Instructions to follow ->
Every picture is to be removed, and all the data is to be copied exactly.

══════════════════════════════

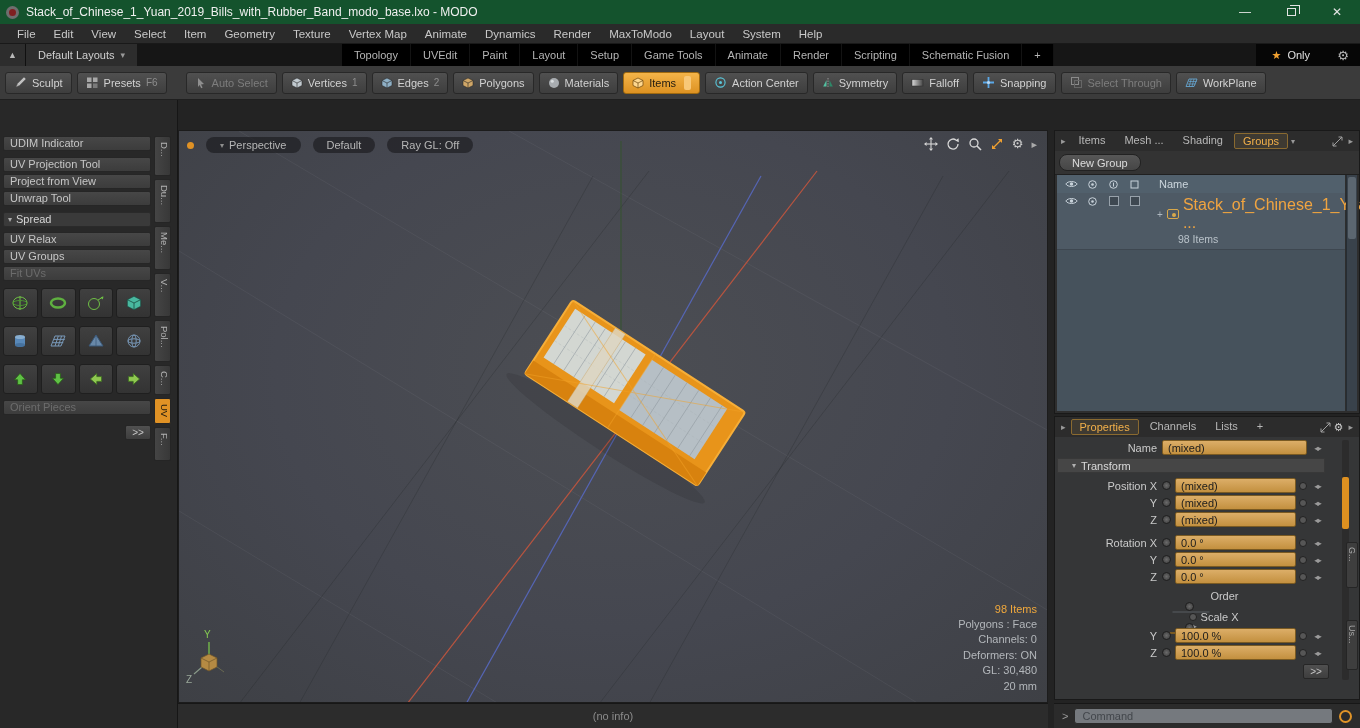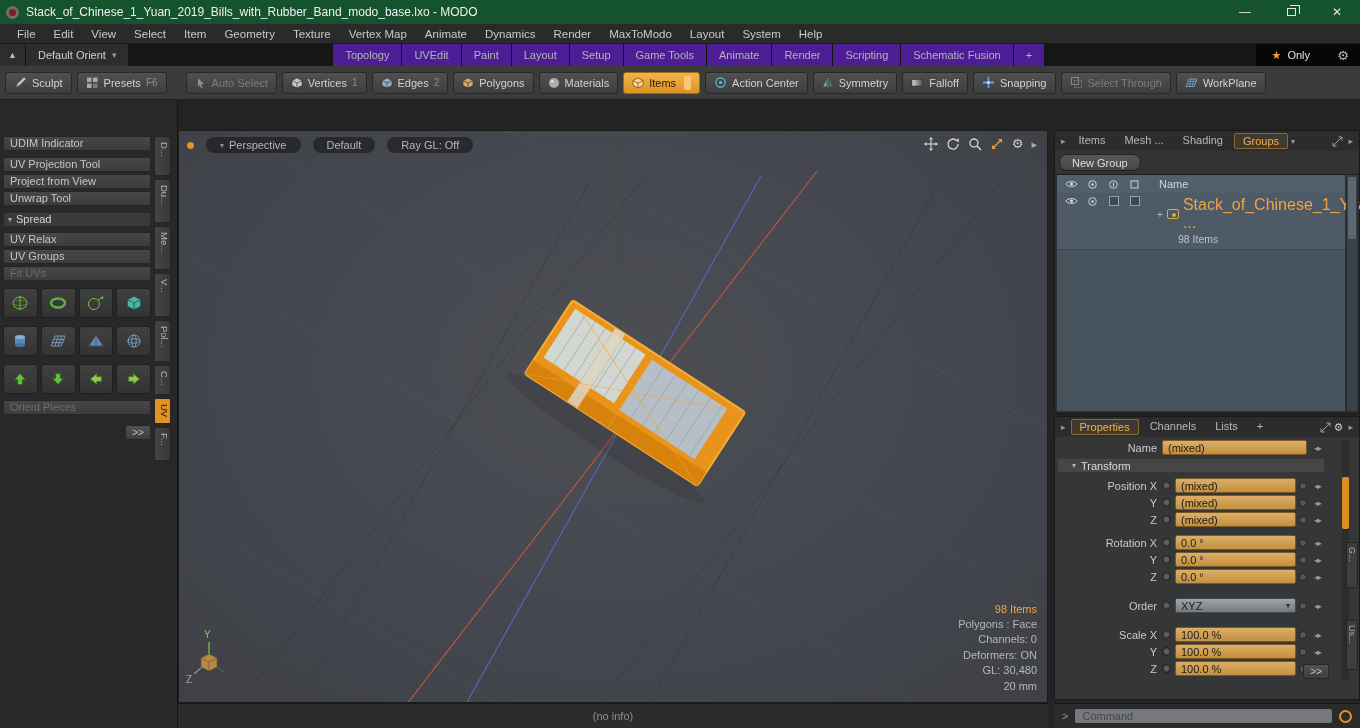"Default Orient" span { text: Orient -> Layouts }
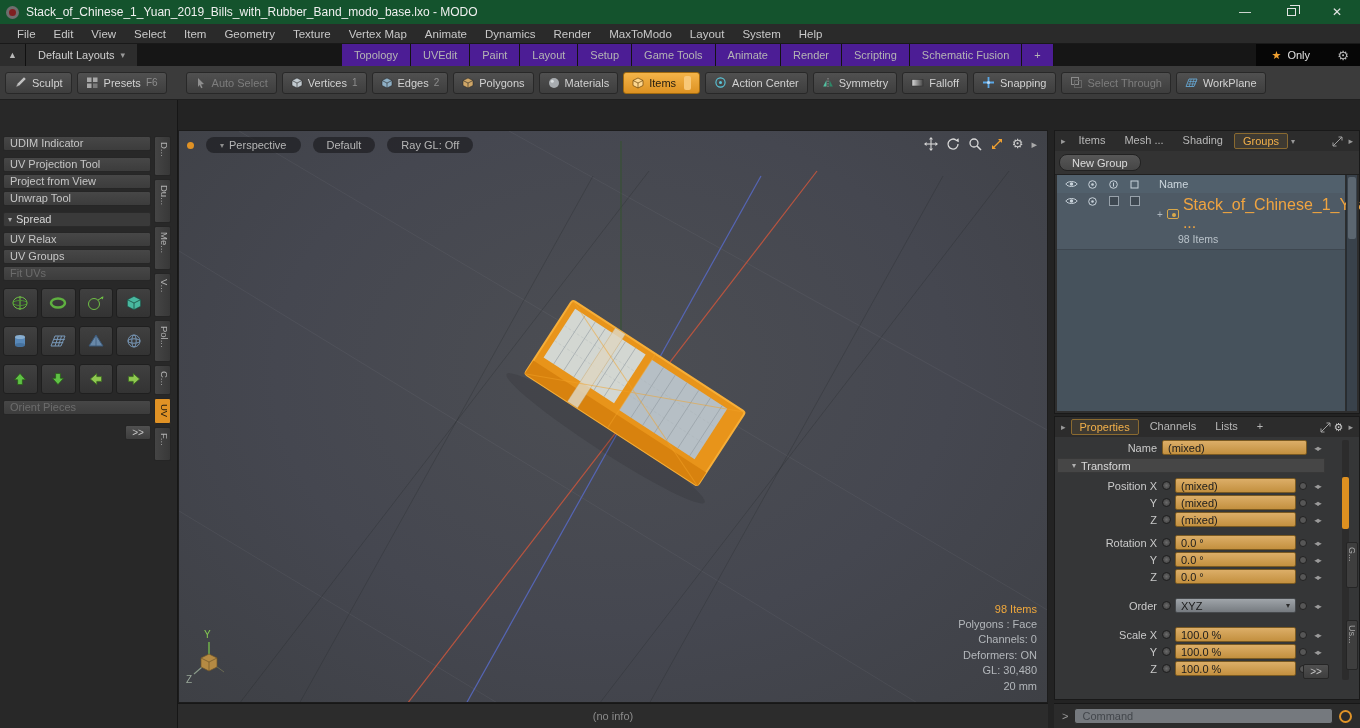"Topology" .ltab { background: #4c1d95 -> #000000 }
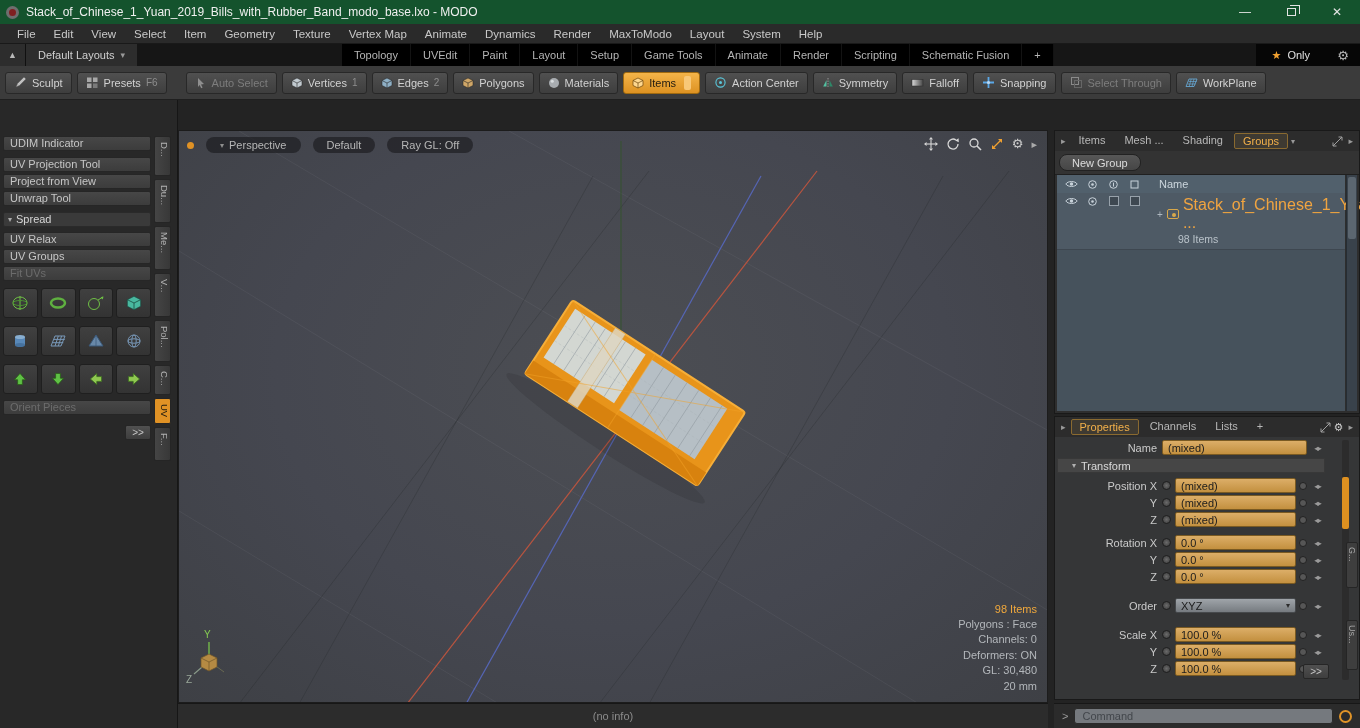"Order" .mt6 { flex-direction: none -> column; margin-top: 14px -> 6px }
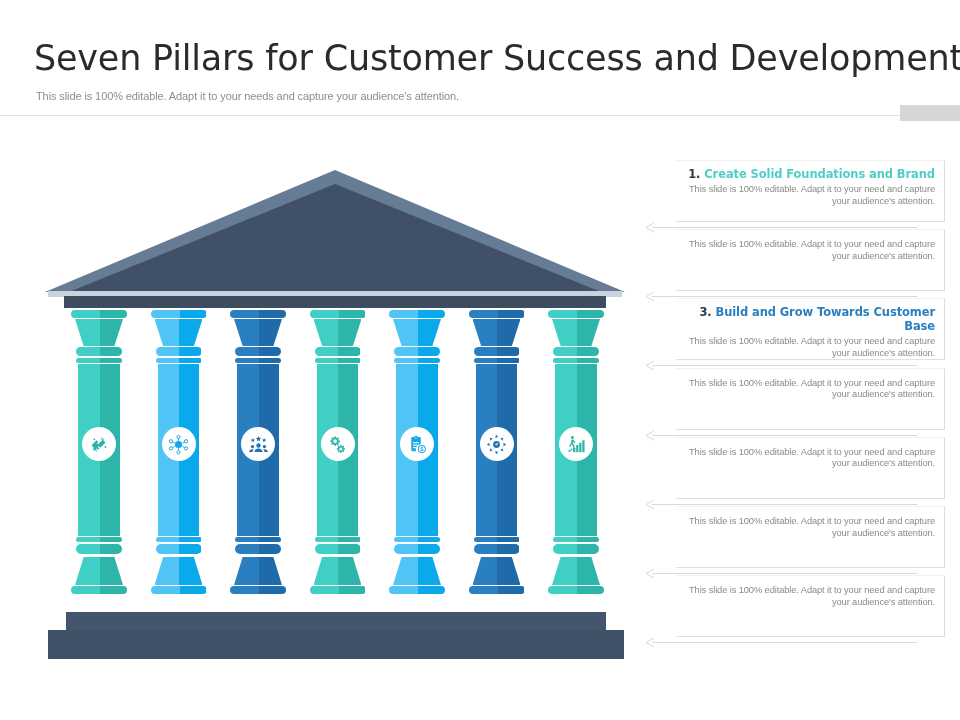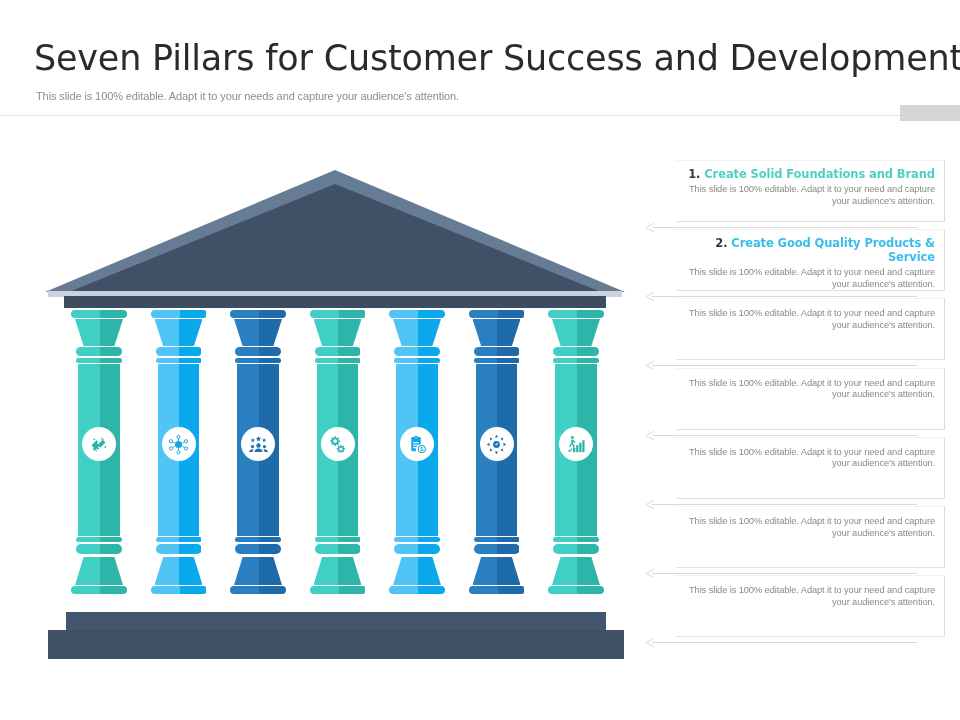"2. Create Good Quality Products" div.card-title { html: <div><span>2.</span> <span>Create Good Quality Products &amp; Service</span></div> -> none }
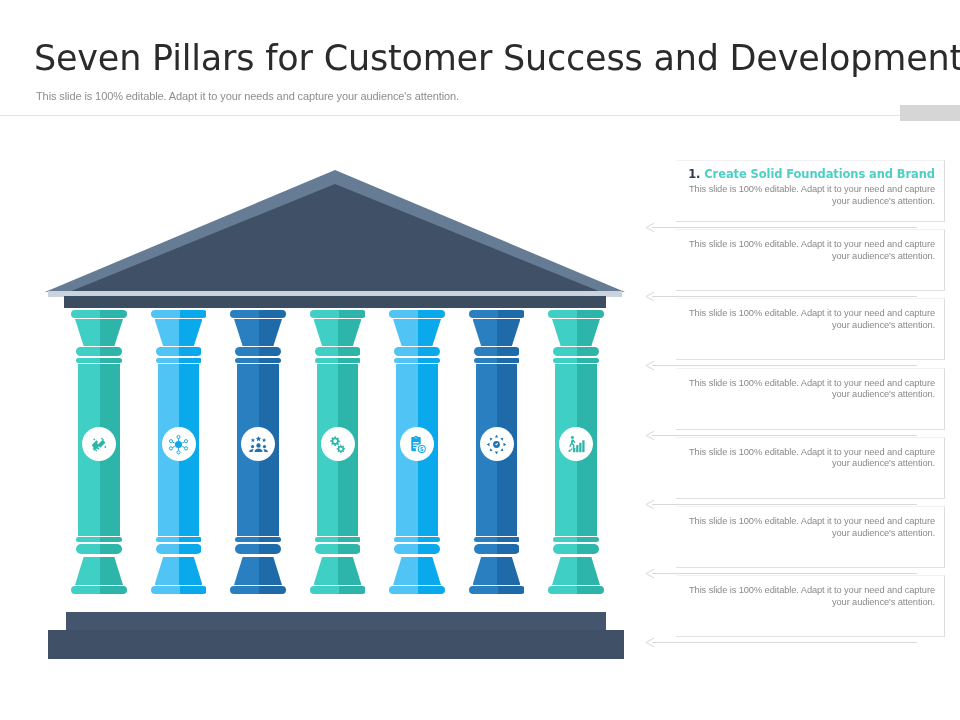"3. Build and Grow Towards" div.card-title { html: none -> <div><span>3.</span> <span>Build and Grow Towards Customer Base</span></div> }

══════════════════════════════

Solution below ->
"Default Orient" span { text: Orient -> Layouts }
"Topology" .ltab { background: #4c1d95 -> #000000 }
"Order" .mt6 { flex-direction: none -> column; margin-top: 14px -> 6px }
"2. Create Good Quality Products" div.card-title { html: <div><span>2.</span> <span>Create Good Quality Products &amp; Service</span></div> -> none }
"3. Build and Grow Towards" div.card-title { html: none -> <div><span>3.</span> <span>Build and Grow Towards Customer Base</span></div> }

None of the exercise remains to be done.